Increased Risk for Mother-to-Infant Transmission of Hepatitis C Virus Among Medicaid Recipients ― Wisconsin, 2011–2015
Weekly / October 27, 2017 / 66(42);1136–1139
Theresa Watts, MPH1; Lauren Stockman, MPH2; Justin Martin, MPA2; Sheila Guilfoyle2; James M. Vergeront, MD2 (View author affiliations)View suggested citation
What is already known about this topic?
Nationally, the number and rate of hepatitis C virus (HCV) infections among women of childbearing age has increased, suggesting that the number of infants born to HCV-infected women has also increased.
What is added by this report?
Among Wisconsin Medicaid recipients, the rate of HCV infection during pregnancy is increasing. During 2011–2015, the proportion of women who had HCV infection before their date of delivery increased 93%, from 1 in 368 pregnancies to 1 in 192 pregnancies. Among the infants born to women who had evidence of HCV viremia during pregnancy, 34% received HCV testing per the recommendations and evidence of vertical transmission was documented in 4% of infants.

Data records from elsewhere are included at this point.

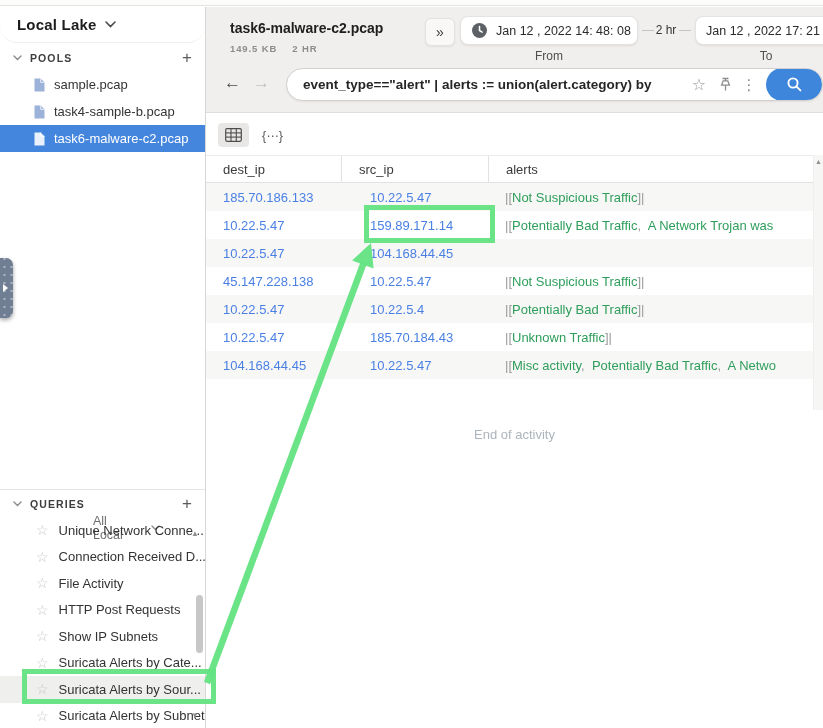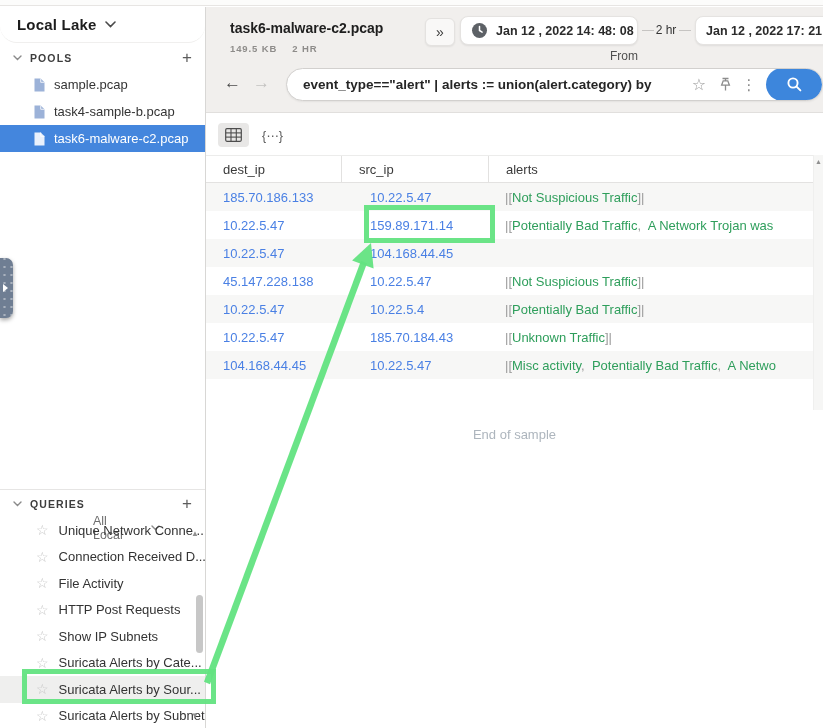"Jan 12 , 2022 14:" .date-chip { font-weight: 700 -> 400 }
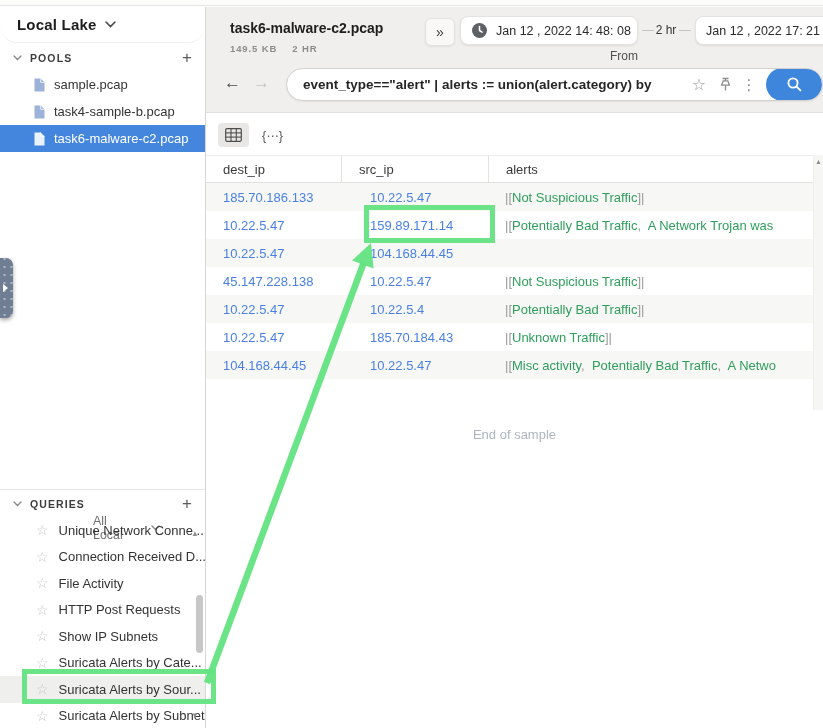"From" .range-label { text-align: right -> center }
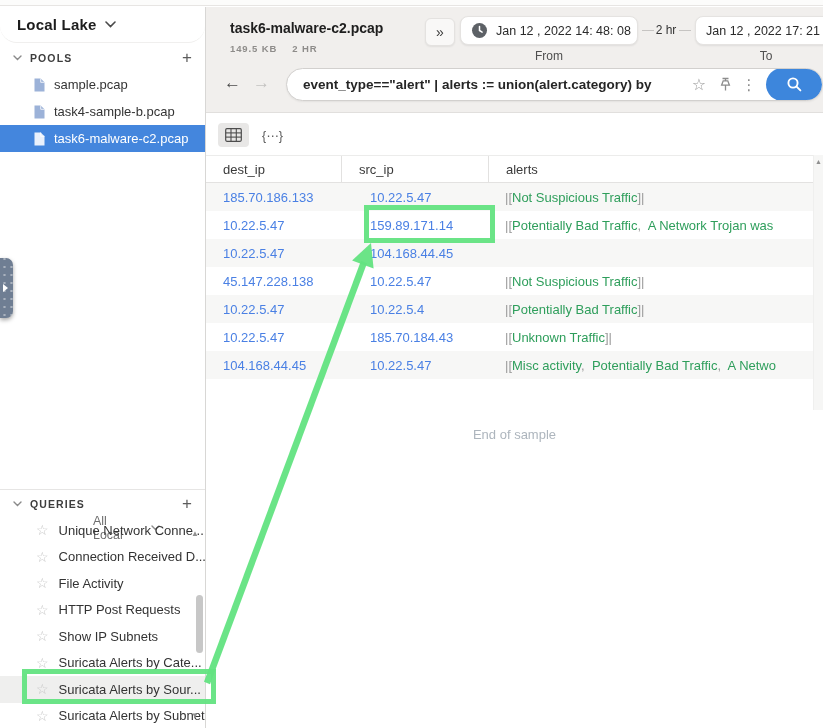"End of sample" div.end-msg { text: sample -> activity }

What are the implications for public health practice?
As the rate of HCV infection among women of childbearing age continues to increase nationally, practices for screening pregnant women for HCV and for monitoring infants born to HCV-infected mothers should be improved. Enhanced identification through testing all pregnant women with HCV risk factors and improved public health surveillance of infants at risk for HCV vertical transmission will improve identification, detection, and care for HCV-infected women and infants at risk for HCV vertical transmission.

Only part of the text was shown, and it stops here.